··· Data for analysis ···
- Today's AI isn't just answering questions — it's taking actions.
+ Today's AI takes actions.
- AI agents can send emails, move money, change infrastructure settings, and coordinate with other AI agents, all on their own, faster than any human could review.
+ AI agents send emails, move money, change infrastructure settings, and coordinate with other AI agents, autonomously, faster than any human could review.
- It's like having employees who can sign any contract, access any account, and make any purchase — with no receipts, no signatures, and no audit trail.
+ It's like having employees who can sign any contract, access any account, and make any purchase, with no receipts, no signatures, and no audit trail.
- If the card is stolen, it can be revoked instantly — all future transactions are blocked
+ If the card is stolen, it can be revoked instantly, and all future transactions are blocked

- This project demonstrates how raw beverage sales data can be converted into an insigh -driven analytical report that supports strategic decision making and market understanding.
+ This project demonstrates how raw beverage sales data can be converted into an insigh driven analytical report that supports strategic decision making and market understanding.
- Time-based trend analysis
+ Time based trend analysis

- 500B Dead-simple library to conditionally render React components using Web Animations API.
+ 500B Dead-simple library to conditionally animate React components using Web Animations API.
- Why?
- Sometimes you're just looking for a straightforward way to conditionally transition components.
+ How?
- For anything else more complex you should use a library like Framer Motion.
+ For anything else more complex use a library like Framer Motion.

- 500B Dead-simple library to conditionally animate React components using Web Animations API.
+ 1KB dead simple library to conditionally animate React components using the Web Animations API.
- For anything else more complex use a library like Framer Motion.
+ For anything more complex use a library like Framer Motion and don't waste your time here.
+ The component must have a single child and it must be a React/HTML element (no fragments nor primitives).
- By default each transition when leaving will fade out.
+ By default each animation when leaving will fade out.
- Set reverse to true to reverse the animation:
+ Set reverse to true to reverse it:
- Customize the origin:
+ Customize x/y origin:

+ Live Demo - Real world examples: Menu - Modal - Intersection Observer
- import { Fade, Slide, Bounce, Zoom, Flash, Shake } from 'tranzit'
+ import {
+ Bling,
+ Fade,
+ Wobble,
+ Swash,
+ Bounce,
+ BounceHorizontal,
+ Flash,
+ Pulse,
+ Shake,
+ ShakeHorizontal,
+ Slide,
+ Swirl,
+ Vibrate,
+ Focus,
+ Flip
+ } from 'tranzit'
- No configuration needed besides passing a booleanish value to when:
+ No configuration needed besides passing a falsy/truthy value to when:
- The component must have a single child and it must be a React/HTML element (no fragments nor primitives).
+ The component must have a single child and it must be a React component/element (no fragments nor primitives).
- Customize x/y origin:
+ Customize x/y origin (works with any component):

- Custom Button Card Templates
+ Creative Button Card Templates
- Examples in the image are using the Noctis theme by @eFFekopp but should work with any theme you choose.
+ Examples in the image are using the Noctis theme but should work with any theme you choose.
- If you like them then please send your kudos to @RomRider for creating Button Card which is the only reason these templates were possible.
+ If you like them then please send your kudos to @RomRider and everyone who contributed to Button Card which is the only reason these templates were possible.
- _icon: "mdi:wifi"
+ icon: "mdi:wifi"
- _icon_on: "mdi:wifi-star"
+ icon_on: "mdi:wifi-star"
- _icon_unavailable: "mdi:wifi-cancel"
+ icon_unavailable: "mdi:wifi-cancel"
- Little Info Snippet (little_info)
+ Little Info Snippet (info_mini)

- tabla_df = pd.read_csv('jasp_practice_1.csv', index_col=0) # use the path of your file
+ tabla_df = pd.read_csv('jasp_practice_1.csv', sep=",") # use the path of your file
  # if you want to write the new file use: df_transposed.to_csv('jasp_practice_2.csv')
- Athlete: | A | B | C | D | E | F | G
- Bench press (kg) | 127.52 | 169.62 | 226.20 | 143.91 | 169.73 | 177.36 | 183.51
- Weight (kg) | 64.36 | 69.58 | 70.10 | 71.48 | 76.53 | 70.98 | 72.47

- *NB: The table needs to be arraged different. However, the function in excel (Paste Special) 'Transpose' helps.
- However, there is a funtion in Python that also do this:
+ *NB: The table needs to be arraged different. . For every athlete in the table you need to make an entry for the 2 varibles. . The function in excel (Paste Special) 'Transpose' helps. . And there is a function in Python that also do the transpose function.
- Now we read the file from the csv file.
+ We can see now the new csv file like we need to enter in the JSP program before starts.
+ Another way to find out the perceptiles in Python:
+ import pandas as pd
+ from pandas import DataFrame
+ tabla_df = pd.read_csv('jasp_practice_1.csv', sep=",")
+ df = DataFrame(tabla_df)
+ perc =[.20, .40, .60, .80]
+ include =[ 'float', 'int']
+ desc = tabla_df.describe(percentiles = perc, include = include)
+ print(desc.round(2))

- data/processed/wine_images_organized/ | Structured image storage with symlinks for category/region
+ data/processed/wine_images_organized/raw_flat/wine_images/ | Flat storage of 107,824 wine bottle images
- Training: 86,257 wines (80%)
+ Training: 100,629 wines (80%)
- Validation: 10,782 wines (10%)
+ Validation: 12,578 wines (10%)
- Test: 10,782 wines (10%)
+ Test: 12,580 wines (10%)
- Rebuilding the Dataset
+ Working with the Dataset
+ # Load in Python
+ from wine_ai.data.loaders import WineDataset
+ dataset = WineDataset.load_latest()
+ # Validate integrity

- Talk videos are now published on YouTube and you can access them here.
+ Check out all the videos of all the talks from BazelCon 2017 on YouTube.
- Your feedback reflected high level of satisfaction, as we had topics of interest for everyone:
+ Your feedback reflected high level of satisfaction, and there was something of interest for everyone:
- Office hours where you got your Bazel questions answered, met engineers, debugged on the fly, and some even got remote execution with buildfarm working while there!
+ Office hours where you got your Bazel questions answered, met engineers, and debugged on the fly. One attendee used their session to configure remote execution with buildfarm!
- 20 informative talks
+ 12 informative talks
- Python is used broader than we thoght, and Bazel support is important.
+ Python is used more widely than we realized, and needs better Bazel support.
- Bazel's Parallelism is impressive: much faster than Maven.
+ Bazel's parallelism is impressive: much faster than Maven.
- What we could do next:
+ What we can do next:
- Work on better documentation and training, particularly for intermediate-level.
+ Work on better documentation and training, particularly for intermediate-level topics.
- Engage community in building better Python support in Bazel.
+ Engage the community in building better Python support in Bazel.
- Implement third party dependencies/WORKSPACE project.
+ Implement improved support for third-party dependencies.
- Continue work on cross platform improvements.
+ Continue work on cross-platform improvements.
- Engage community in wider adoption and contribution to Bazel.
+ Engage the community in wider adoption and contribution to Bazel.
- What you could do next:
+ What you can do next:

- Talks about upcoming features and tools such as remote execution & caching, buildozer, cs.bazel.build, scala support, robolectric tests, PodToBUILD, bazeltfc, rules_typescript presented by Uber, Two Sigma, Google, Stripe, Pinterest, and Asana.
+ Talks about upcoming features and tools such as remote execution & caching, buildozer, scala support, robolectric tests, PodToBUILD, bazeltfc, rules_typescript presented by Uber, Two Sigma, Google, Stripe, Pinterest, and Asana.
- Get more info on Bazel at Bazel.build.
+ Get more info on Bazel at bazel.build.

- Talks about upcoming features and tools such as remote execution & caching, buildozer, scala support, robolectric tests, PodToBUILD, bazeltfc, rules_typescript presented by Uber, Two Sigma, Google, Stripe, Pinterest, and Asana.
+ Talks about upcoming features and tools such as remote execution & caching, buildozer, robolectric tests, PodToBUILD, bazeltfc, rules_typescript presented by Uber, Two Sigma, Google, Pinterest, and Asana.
···
• [Task to complete]: The expected response is the full data, reproduced exactly.

• [Exercise result]:
- Today's AI isn't just answering questions — it's taking actions.
+ Today's AI takes actions.
- AI agents can send emails, move money, change infrastructure settings, and coordinate with other AI agents, all on their own, faster than any human could review.
+ AI agents send emails, move money, change infrastructure settings, and coordinate with other AI agents, autonomously, faster than any human could review.
- It's like having employees who can sign any contract, access any account, and make any purchase — with no receipts, no signatures, and no audit trail.
+ It's like having employees who can sign any contract, access any account, and make any purchase, with no receipts, no signatures, and no audit trail.
- If the card is stolen, it can be revoked instantly — all future transactions are blocked
+ If the card is stolen, it can be revoked instantly, and all future transactions are blocked

- This project demonstrates how raw beverage sales data can be converted into an insigh -driven analytical report that supports strategic decision making and market understanding.
+ This project demonstrates how raw beverage sales data can be converted into an insigh driven analytical report that supports strategic decision making and market understanding.
- Time-based trend analysis
+ Time based trend analysis

- 500B Dead-simple library to conditionally render React components using Web Animations API.
+ 500B Dead-simple library to conditionally animate React components using Web Animations API.
- Why?
- Sometimes you're just looking for a straightforward way to conditionally transition components.
+ How?
- For anything else more complex you should use a library like Framer Motion.
+ For anything else more complex use a library like Framer Motion.

- 500B Dead-simple library to conditionally animate React components using Web Animations API.
+ 1KB dead simple library to conditionally animate React components using the Web Animations API.
- For anything else more complex use a library like Framer Motion.
+ For anything more complex use a library like Framer Motion and don't waste your time here.
+ The component must have a single child and it must be a React/HTML element (no fragments nor primitives).
- By default each transition when leaving will fade out.
+ By default each animation when leaving will fade out.
- Set reverse to true to reverse the animation:
+ Set reverse to true to reverse it:
- Customize the origin:
+ Customize x/y origin:

+ Live Demo - Real world examples: Menu - Modal - Intersection Observer
- import { Fade, Slide, Bounce, Zoom, Flash, Shake } from 'tranzit'
+ import {
+ Bling,
+ Fade,
+ Wobble,
+ Swash,
+ Bounce,
+ BounceHorizontal,
+ Flash,
+ Pulse,
+ Shake,
+ ShakeHorizontal,
+ Slide,
+ Swirl,
+ Vibrate,
+ Focus,
+ Flip
+ } from 'tranzit'
- No configuration needed besides passing a booleanish value to when:
+ No configuration needed besides passing a falsy/truthy value to when:
- The component must have a single child and it must be a React/HTML element (no fragments nor primitives).
+ The component must have a single child and it must be a React component/element (no fragments nor primitives).
- Customize x/y origin:
+ Customize x/y origin (works with any component):

- Custom Button Card Templates
+ Creative Button Card Templates
- Examples in the image are using the Noctis theme by @eFFekopp but should work with any theme you choose.
+ Examples in the image are using the Noctis theme but should work with any theme you choose.
- If you like them then please send your kudos to @RomRider for creating Button Card which is the only reason these templates were possible.
+ If you like them then please send your kudos to @RomRider and everyone who contributed to Button Card which is the only reason these templates were possible.
- _icon: "mdi:wifi"
+ icon: "mdi:wifi"
- _icon_on: "mdi:wifi-star"
+ icon_on: "mdi:wifi-star"
- _icon_unavailable: "mdi:wifi-cancel"
+ icon_unavailable: "mdi:wifi-cancel"
- Little Info Snippet (little_info)
+ Little Info Snippet (info_mini)

- tabla_df = pd.read_csv('jasp_practice_1.csv', index_col=0) # use the path of your file
+ tabla_df = pd.read_csv('jasp_practice_1.csv', sep=",") # use the path of your file
  # if you want to write the new file use: df_transposed.to_csv('jasp_practice_2.csv')
- Athlete: | A | B | C | D | E | F | G
- Bench press (kg) | 127.52 | 169.62 | 226.20 | 143.91 | 169.73 | 177.36 | 183.51
- Weight (kg) | 64.36 | 69.58 | 70.10 | 71.48 | 76.53 | 70.98 | 72.47

- *NB: The table needs to be arraged different. However, the function in excel (Paste Special) 'Transpose' helps.
- However, there is a funtion in Python that also do this:
+ *NB: The table needs to be arraged different. . For every athlete in the table you need to make an entry for the 2 varibles. . The function in excel (Paste Special) 'Transpose' helps. . And there is a function in Python that also do the transpose function.
- Now we read the file from the csv file.
+ We can see now the new csv file like we need to enter in the JSP program before starts.
+ Another way to find out the perceptiles in Python:
+ import pandas as pd
+ from pandas import DataFrame
+ tabla_df = pd.read_csv('jasp_practice_1.csv', sep=",")
+ df = DataFrame(tabla_df)
+ perc =[.20, .40, .60, .80]
+ include =[ 'float', 'int']
+ desc = tabla_df.describe(percentiles = perc, include = include)
+ print(desc.round(2))

- data/processed/wine_images_organized/ | Structured image storage with symlinks for category/region
+ data/processed/wine_images_organized/raw_flat/wine_images/ | Flat storage of 107,824 wine bottle images
- Training: 86,257 wines (80%)
+ Training: 100,629 wines (80%)
- Validation: 10,782 wines (10%)
+ Validation: 12,578 wines (10%)
- Test: 10,782 wines (10%)
+ Test: 12,580 wines (10%)
- Rebuilding the Dataset
+ Working with the Dataset
+ # Load in Python
+ from wine_ai.data.loaders import WineDataset
+ dataset = WineDataset.load_latest()
+ # Validate integrity

- Talk videos are now published on YouTube and you can access them here.
+ Check out all the videos of all the talks from BazelCon 2017 on YouTube.
- Your feedback reflected high level of satisfaction, as we had topics of interest for everyone:
+ Your feedback reflected high level of satisfaction, and there was something of interest for everyone:
- Office hours where you got your Bazel questions answered, met engineers, debugged on the fly, and some even got remote execution with buildfarm working while there!
+ Office hours where you got your Bazel questions answered, met engineers, and debugged on the fly. One attendee used their session to configure remote execution with buildfarm!
- 20 informative talks
+ 12 informative talks
- Python is used broader than we thoght, and Bazel support is important.
+ Python is used more widely than we realized, and needs better Bazel support.
- Bazel's Parallelism is impressive: much faster than Maven.
+ Bazel's parallelism is impressive: much faster than Maven.
- What we could do next:
+ What we can do next:
- Work on better documentation and training, particularly for intermediate-level.
+ Work on better documentation and training, particularly for intermediate-level topics.
- Engage community in building better Python support in Bazel.
+ Engage the community in building better Python support in Bazel.
- Implement third party dependencies/WORKSPACE project.
+ Implement improved support for third-party dependencies.
- Continue work on cross platform improvements.
+ Continue work on cross-platform improvements.
- Engage community in wider adoption and contribution to Bazel.
+ Engage the community in wider adoption and contribution to Bazel.
- What you could do next:
+ What you can do next:

- Talks about upcoming features and tools such as remote execution & caching, buildozer, cs.bazel.build, scala support, robolectric tests, PodToBUILD, bazeltfc, rules_typescript presented by Uber, Two Sigma, Google, Stripe, Pinterest, and Asana.
+ Talks about upcoming features and tools such as remote execution & caching, buildozer, scala support, robolectric tests, PodToBUILD, bazeltfc, rules_typescript presented by Uber, Two Sigma, Google, Stripe, Pinterest, and Asana.
- Get more info on Bazel at Bazel.build.
+ Get more info on Bazel at bazel.build.

- Talks about upcoming features and tools such as remote execution & caching, buildozer, scala support, robolectric tests, PodToBUILD, bazeltfc, rules_typescript presented by Uber, Two Sigma, Google, Stripe, Pinterest, and Asana.
+ Talks about upcoming features and tools such as remote execution & caching, buildozer, robolectric tests, PodToBUILD, bazeltfc, rules_typescript presented by Uber, Two Sigma, Google, Pinterest, and Asana.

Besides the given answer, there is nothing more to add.